PROBLEM TO WORK ON | Omitting every picture, copy the lines from the one that contains "background: #d946ef ->" through the last line of the records below, exactly and with nothing added.

"""

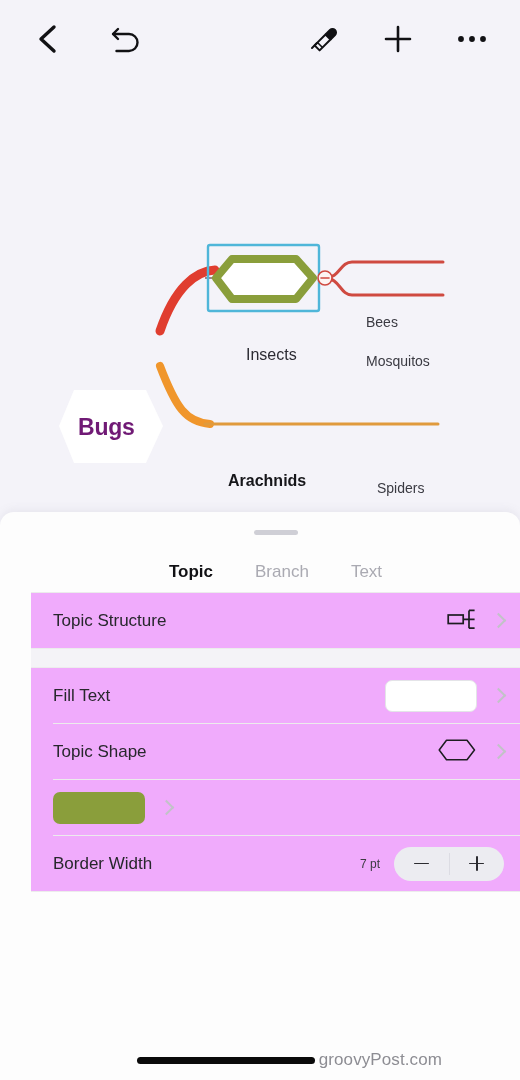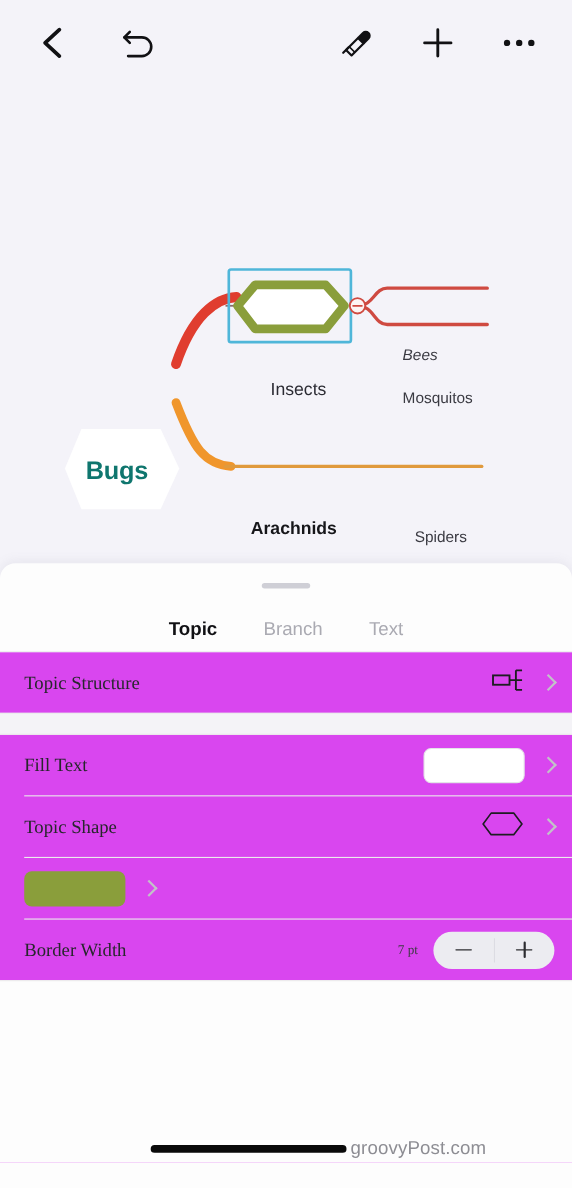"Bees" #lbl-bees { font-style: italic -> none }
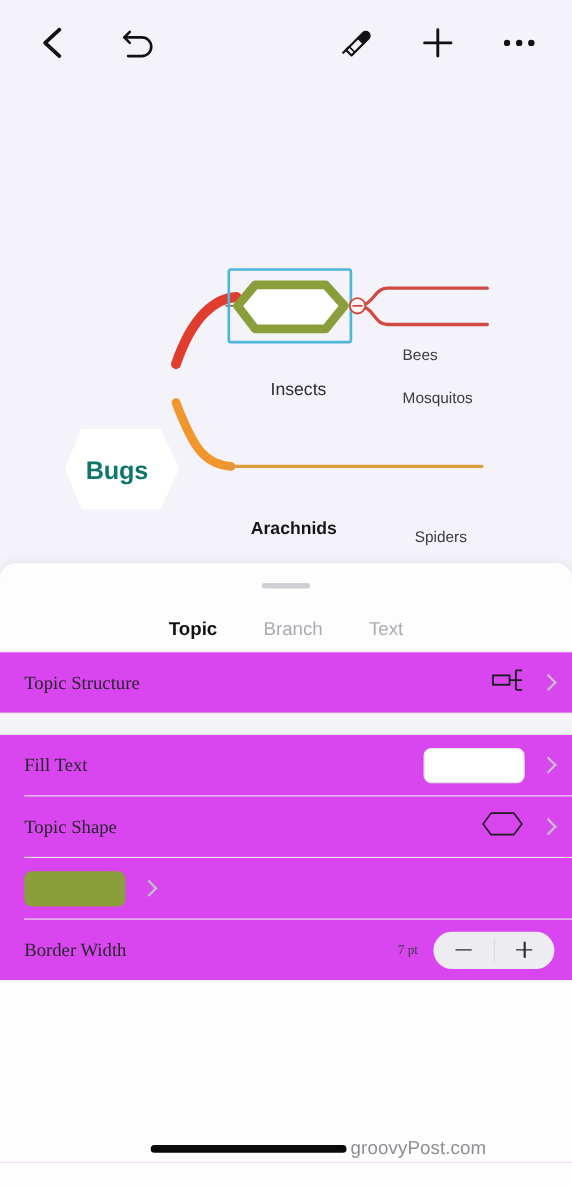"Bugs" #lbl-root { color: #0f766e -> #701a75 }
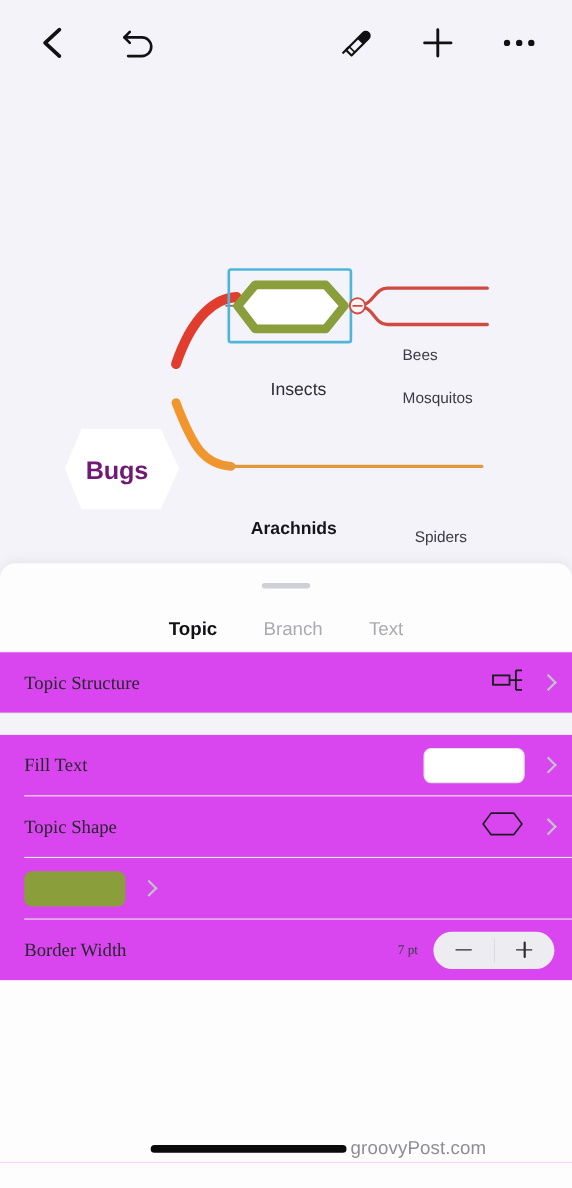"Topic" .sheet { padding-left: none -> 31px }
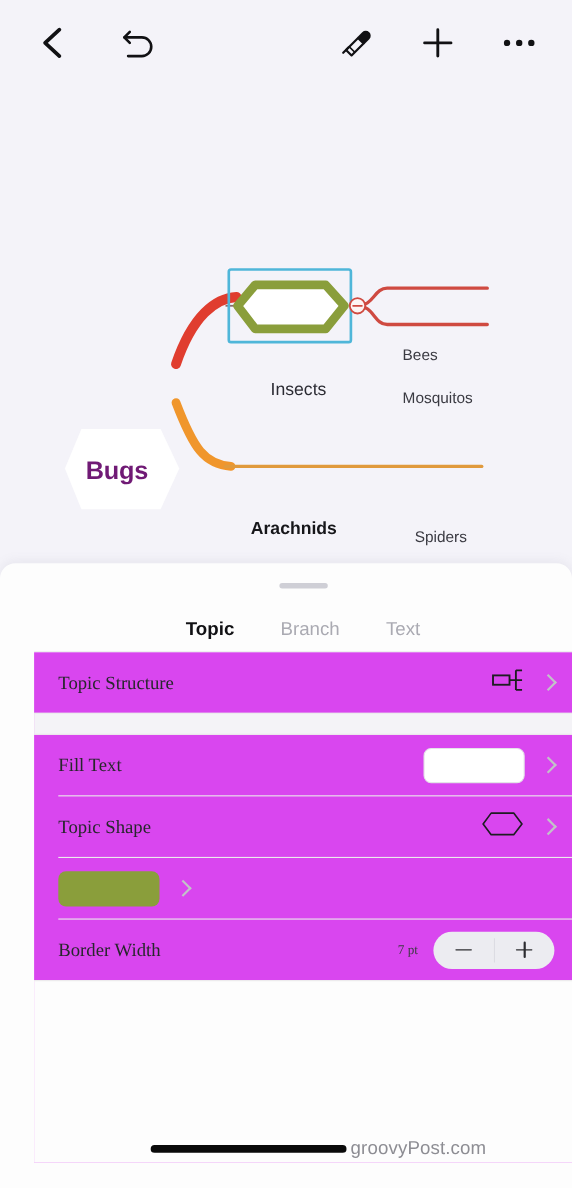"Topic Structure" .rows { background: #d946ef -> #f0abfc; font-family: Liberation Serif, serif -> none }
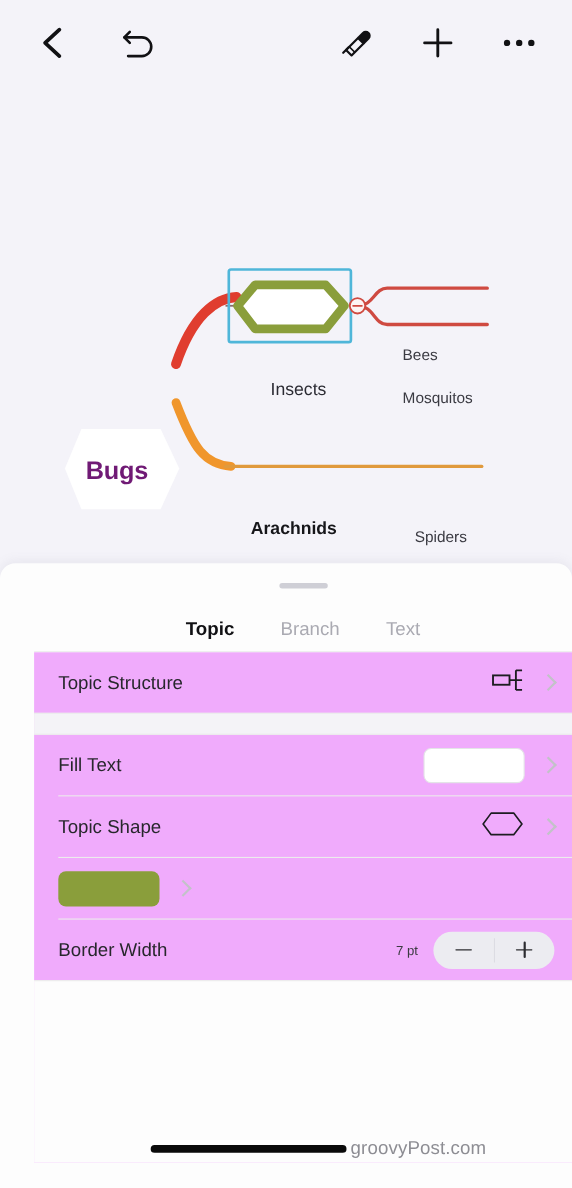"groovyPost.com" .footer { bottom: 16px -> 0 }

"""

REPLY TO THE EXERCISE |
"Topic Structure" .rows { background: #d946ef -> #f0abfc; font-family: Liberation Serif, serif -> none }
"groovyPost.com" .footer { bottom: 16px -> 0 }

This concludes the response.